Ce quartier de Djebel Mohsen à Tripoli abrite une communauté de 28 000 Alaouites (la communauté à laquelle appartient Bachar Al Assad) et de nombreux citoyens ont la double nationalité syro-libanaise. Partout, on voit des drapeaux, des posters et des slogans sur les murs en soutien au régime syrien. 

Le vendredi, après la prière, est un jour sensible. Il n’est pas rare de voir les communautés alaouites et chiites (pro-Assad) s’affronter avec les sunnites (anti-Assad). La tension est palpable. 

"Que faites vous là ? Qui êtes vous ? Pourquoi vous prenez des photos d’Al Assad ?" me lance un jeune à moto. Je suis la seule étrangère. Personne – hormis des journalistes - ne vient se balader dans ce quartier fortement déconseillé. L’armée est postée à chaque coin de rue.

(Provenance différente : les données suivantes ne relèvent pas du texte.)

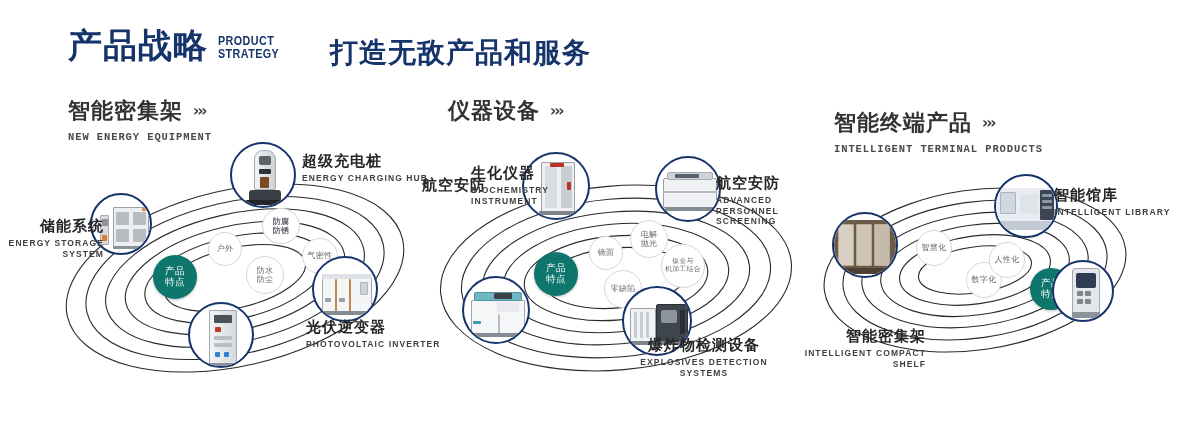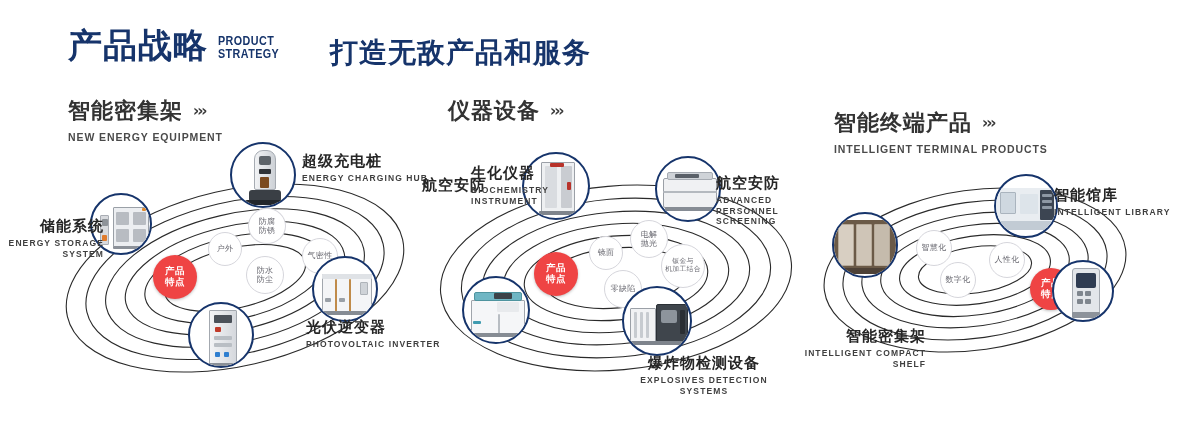--- a/index.html
+++ b/index.html
@@ -42,7 +42,7 @@
   .chev { margin-left:10px; font-size:15px; color:#3a3a3a; letter-spacing:-2px; font-weight:700; }
   .sec-en {
     margin-top:5px; font-size:10.5px; color:#4a4a4a; letter-spacing:.9px; font-weight:600;
-    font-family:Liberation Sans, sans-serif;
+    font-family:Liberation Mono, monospace;
   }
 
   

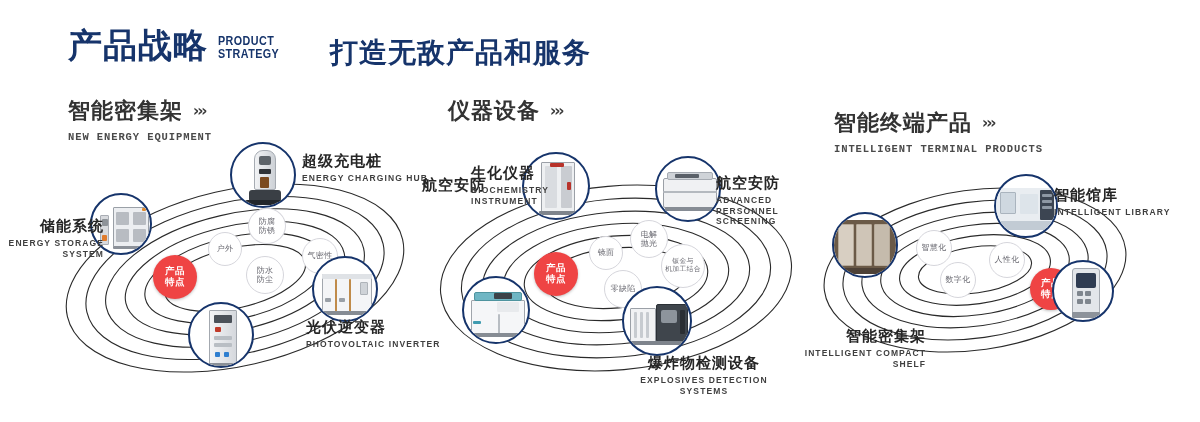--- a/index.html
+++ b/index.html
@@ -152,7 +152,7 @@
           <i>户外</i>
         </div>
     </div>
-    <div class="feat" style="left:208px; top:48px; width:38px; height:36px;">
+    <div class="feat" style="left:222px; top:48px; width:38px; height:36px;font-weight:bold;">
       <div>
           <i>防腐</i>
           <i>防锈</i>

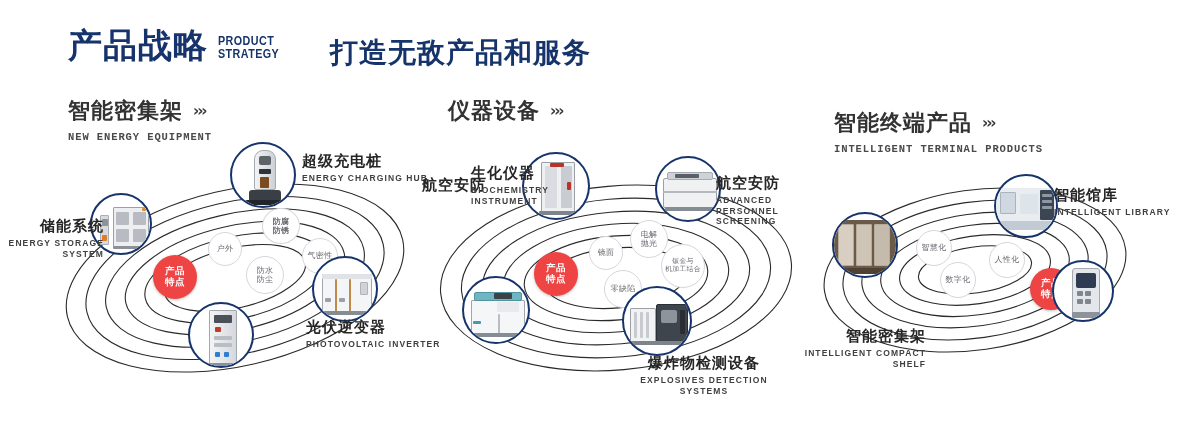--- a/index.html
+++ b/index.html
@@ -69,7 +69,7 @@
     font-family:"DejaVu Sans","Liberation Sans",sans-serif;
   }
   .feat.core {
-    background:#ef4444; border:none; color:#ffffff; font-weight:700;
+    background:#0f766e; border:none; color:#ffffff; font-weight:400;
     font-size:9.5px; letter-spacing:.5px;
     box-shadow:0 1px 3px rgba(0,0,0,.25);
   }

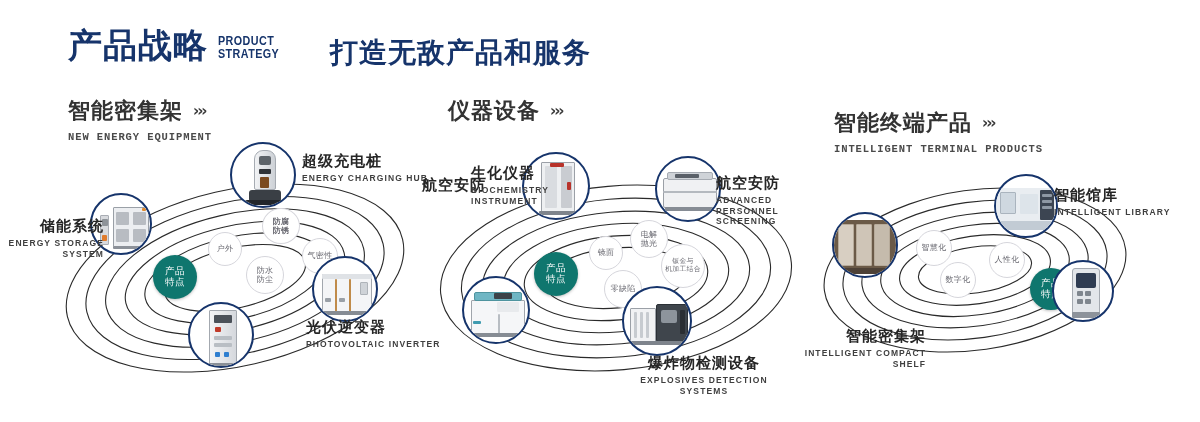--- a/index.html
+++ b/index.html
@@ -371,7 +371,7 @@
           <i>智慧化</i>
         </div>
     </div>
-    <div class="feat" style="left:128px; top:92px; width:36px; height:36px;">
+    <div class="feat" style="left:154px; top:92px; width:36px; height:36px;">
       <div>
           <i>数字化</i>
         </div>

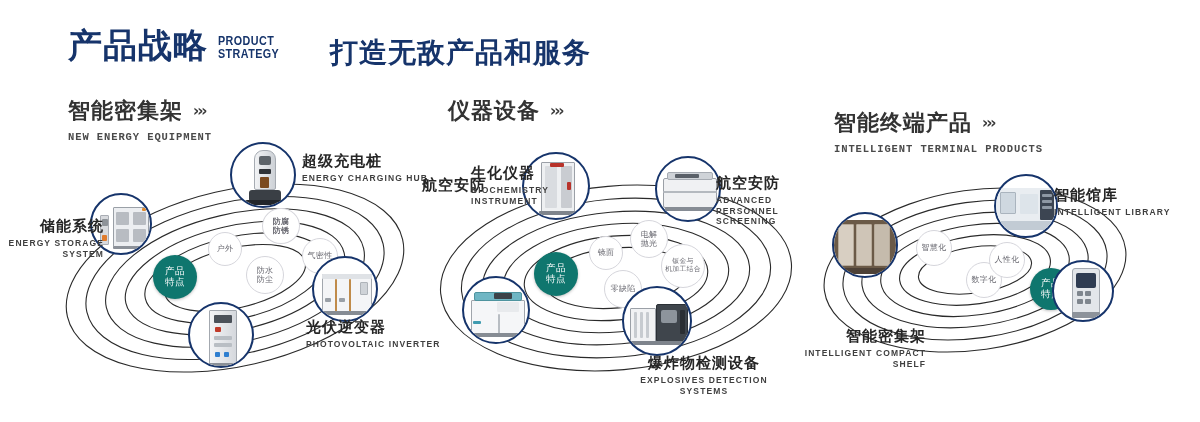--- a/index.html
+++ b/index.html
@@ -346,7 +346,7 @@
   </div>
 
 
-  <div class="cap center" style="left:634px; top:354px; width:140px;">
+  <div class="cap center" style="left:634px; top:336px; width:140px;">
     <div class="cn">爆炸物检测设备</div>
     <div class="en">EXPLOSIVES DETECTION SYSTEMS</div>
   </div>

Un autre ado me confie discrètement : "Partez d’ici ! C’est dangereux. Les services secrets libanais ou syriens vont vous suivre car il n’y a aucun touriste. Les pro-Assad sont armés par le Hezbollah et s’en prennent aux sunnites. Il y a eu des morts en février car la guerre en Syrie attise les rivalités et ça peut dégénérer. Restez pas là !". 

Les rues sont quasi désertes Sur les rares visages que l’on croise, on voit la méfiance et l’inquiétude. Et on voit aussi dépasser de certaines poches de jeans des cutters et des couteaux.